WHAT IS REQUIRED – Retype the line with "shipping: 33.00 -> none" in it, then each line after it to the end of the data, word for word.

──────────

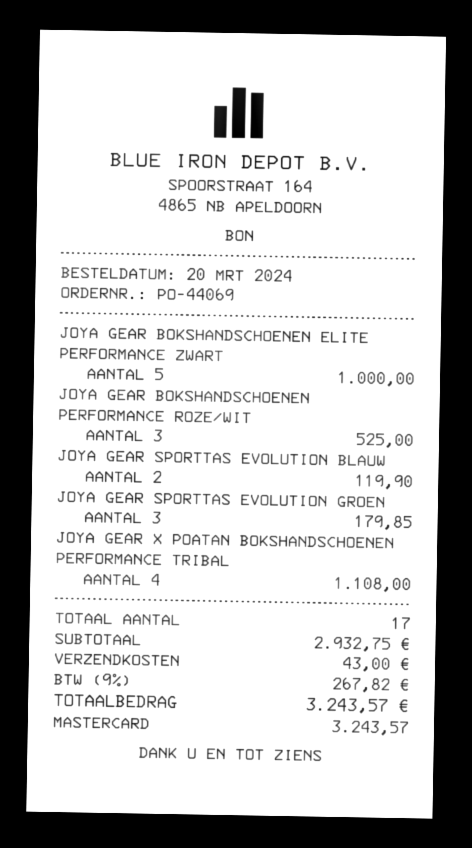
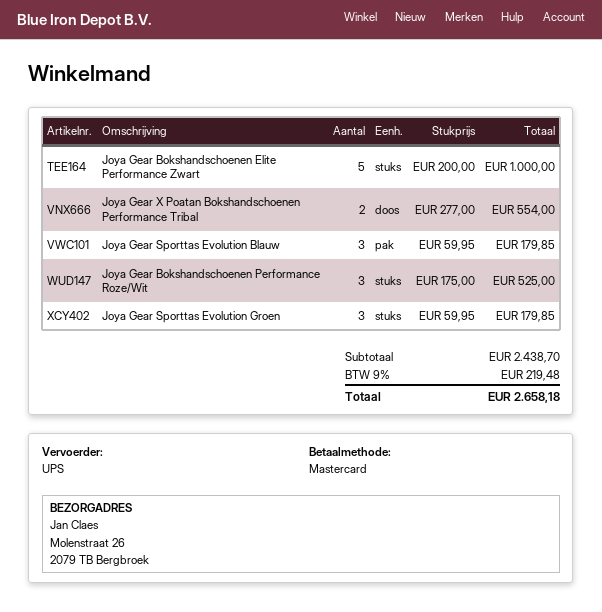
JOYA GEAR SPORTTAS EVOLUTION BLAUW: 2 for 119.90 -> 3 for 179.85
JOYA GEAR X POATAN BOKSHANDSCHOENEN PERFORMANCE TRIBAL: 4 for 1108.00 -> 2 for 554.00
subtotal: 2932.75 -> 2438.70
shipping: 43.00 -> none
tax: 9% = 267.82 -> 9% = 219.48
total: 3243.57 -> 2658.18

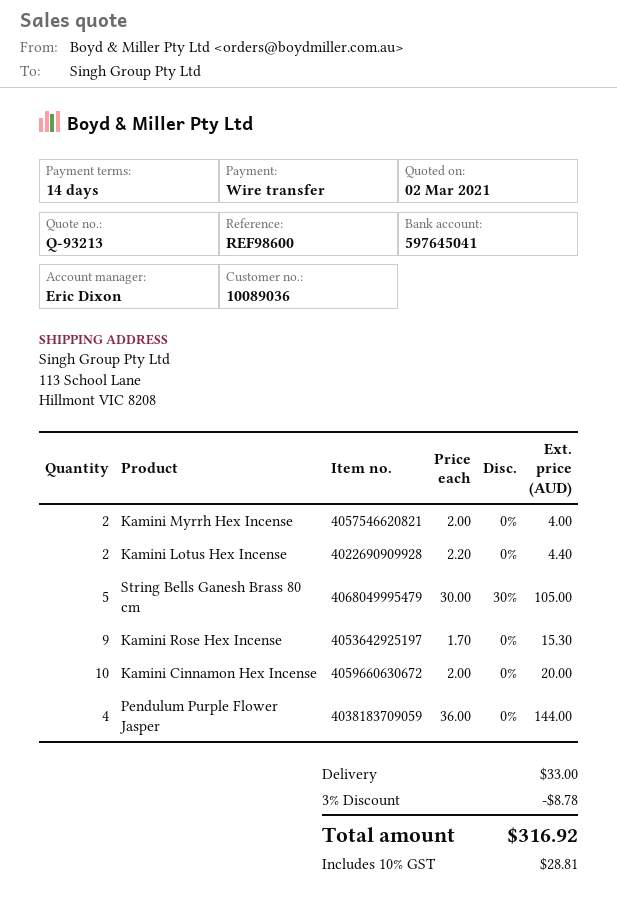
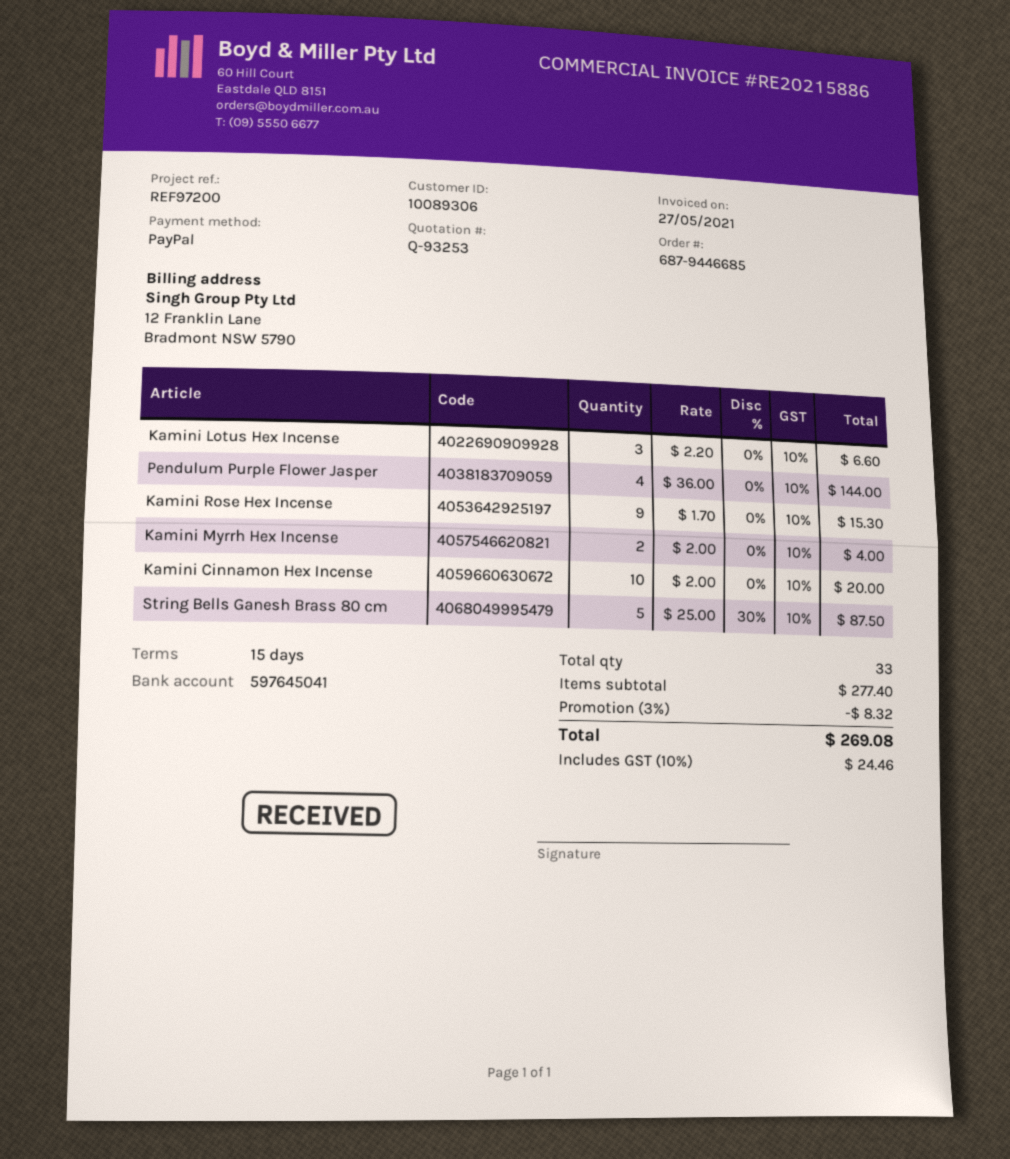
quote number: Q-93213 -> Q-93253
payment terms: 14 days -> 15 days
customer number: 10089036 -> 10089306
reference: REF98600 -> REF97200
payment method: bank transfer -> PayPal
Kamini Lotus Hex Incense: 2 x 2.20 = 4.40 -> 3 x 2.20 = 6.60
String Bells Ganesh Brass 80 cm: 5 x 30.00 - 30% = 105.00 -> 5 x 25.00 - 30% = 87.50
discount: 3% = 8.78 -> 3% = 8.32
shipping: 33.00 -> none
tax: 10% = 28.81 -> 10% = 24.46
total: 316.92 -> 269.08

──────────

ANSWER SPACE –
shipping: 33.00 -> none
tax: 10% = 28.81 -> 10% = 24.46
total: 316.92 -> 269.08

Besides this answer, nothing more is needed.